* **YOUR INSTRUCTIONS**:
Please copy every line of the data in which the string "cell" appears.

* **SUPPLIED DATA**:
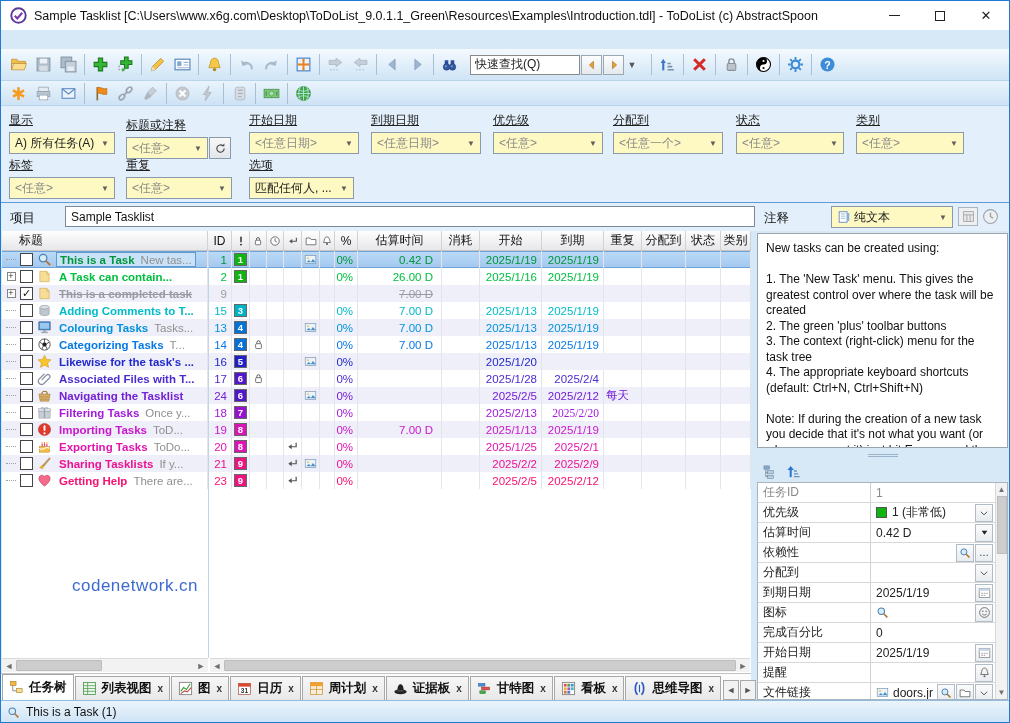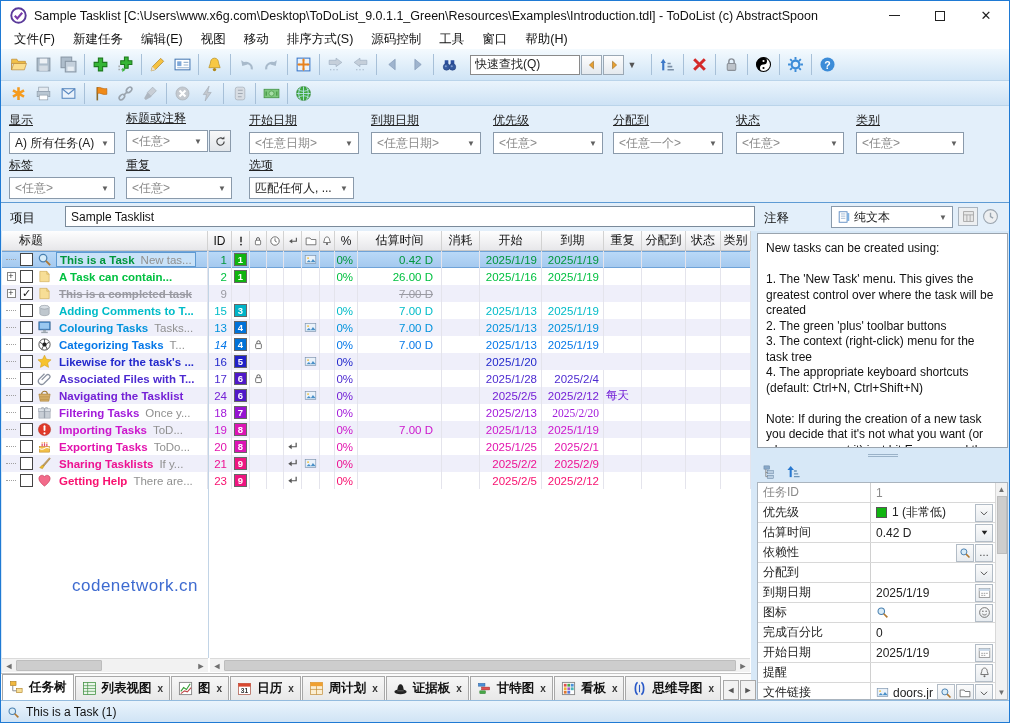--- a/index.html
+++ b/index.html
@@ -194,18 +194,6 @@
     </div>
   </div>
 
-  <div class="menubar">
-      <div class="menu-item">文件(F)</div>
-      <div class="menu-item">新建任务</div>
-      <div class="menu-item">编辑(E)</div>
-      <div class="menu-item">视图</div>
-      <div class="menu-item">移动</div>
-      <div class="menu-item">排序方式(S)</div>
-      <div class="menu-item">源码控制</div>
-      <div class="menu-item">工具</div>
-      <div class="menu-item">窗口</div>
-      <div class="menu-item">帮助(H)</div>
-    </div>
   <div class="toolbar1">
       <div class="tbtn">
         <span class="icon i17">

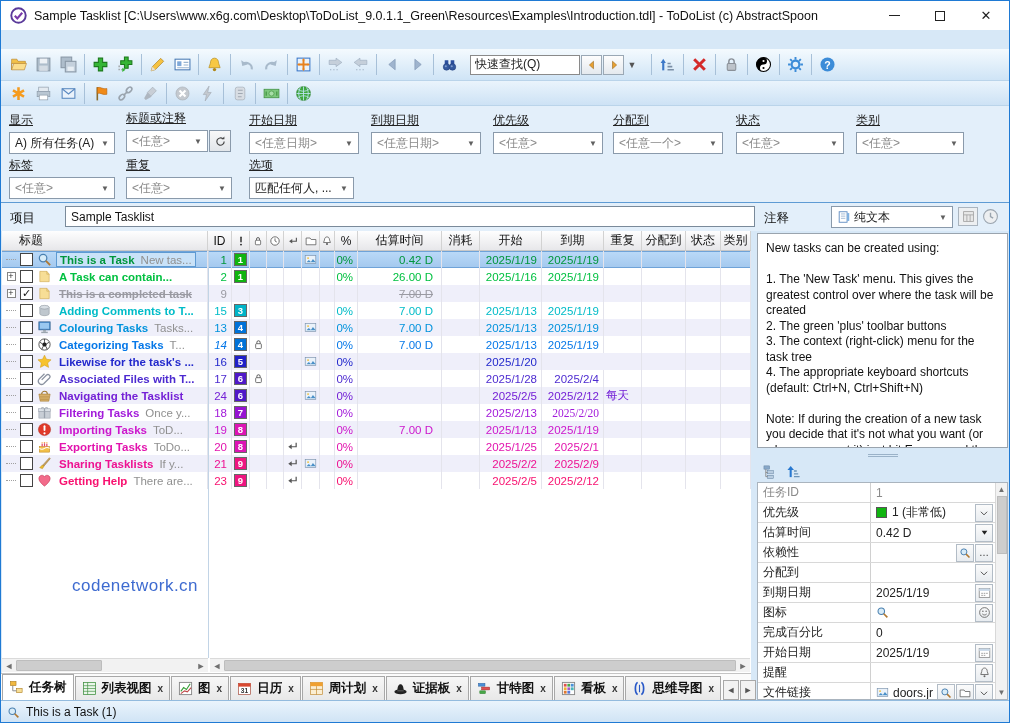--- a/index.html
+++ b/index.html
@@ -514,7 +514,7 @@
           </div>
         </div>
       </div>
-      <div class="fgroup" style="left: 125px; top: 4px; width: 106px;">
+      <div class="fgroup" style="left: 125px; top: 11px; width: 106px;">
         <div class="flabel">标题或注释</div>
         <div class="frow">
           <div class="combo" style="width: 82px;">

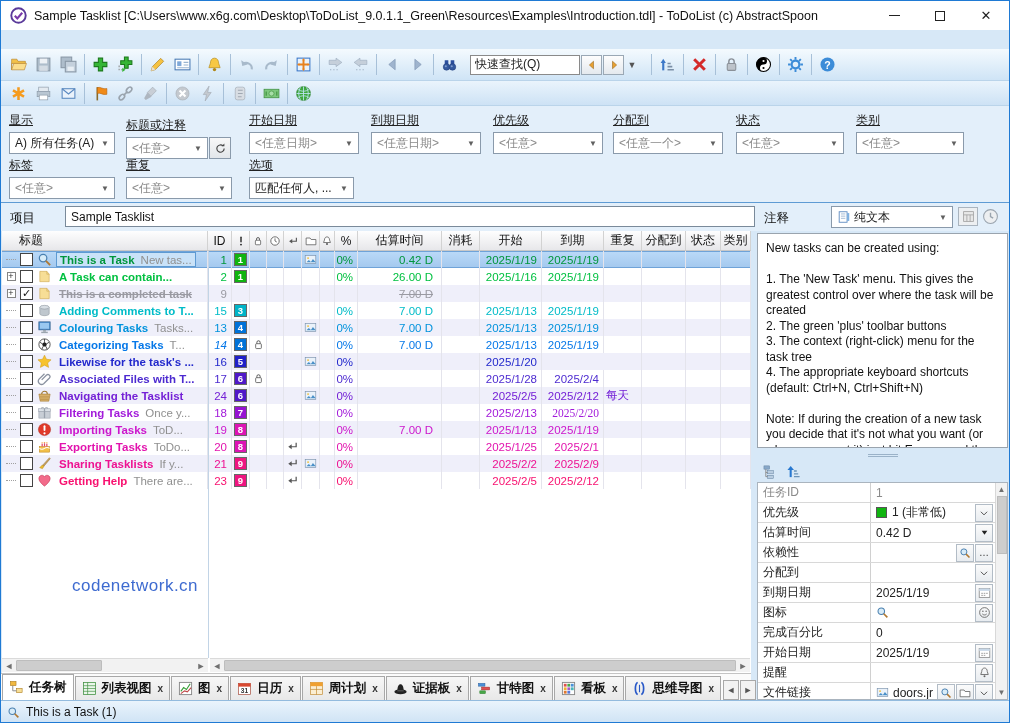--- a/index.html
+++ b/index.html
@@ -54,7 +54,7 @@
   .fgroup { position:absolute; }
   .flabel { font-size:12px; color:#222; text-decoration:underline; margin-bottom:3px; white-space:nowrap; }
   .frow { display:flex; }
-  .combo { height:22px; background:#ffffff; border:1px solid #8A9AAB; display:flex;
+  .combo { height:22px; background:#fef9c3; border:1px solid #8A9AAB; display:flex;
            align-items:center; font-size:12px; padding:0 2px 0 5px; }
   .cval { flex:1; color:#8A8A8A; white-space:nowrap; overflow:hidden; }
   .cval.dark { color:#222; }

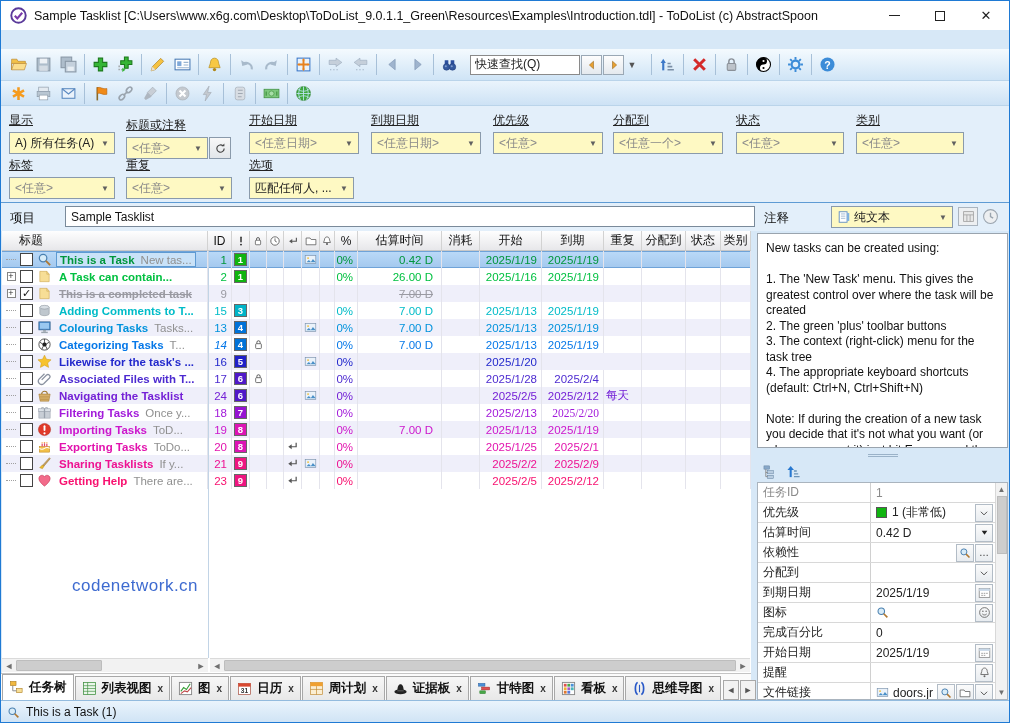--- a/index.html
+++ b/index.html
@@ -918,7 +918,7 @@
               <span class="tcomment">T...</span>
             </span>
           </div>
-          <div class="cell c-id num" style="color: rgb(6, 120, 232); font-style: italic;">14</div>
+          <div class="cell c-id num" style="color: rgb(6, 120, 232);">14</div>
           <div class="cell c-pri ctr">
             <span class="pribox" style="background: rgb(0, 114, 216);">4</span>
           </div>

* **RESULT OF THE EXERCISE**:
-          <div class="cell c-id num" style="color: rgb(6, 120, 232); font-style: italic;">14</div>
+          <div class="cell c-id num" style="color: rgb(6, 120, 232);">14</div>
           <div class="cell c-pri ctr">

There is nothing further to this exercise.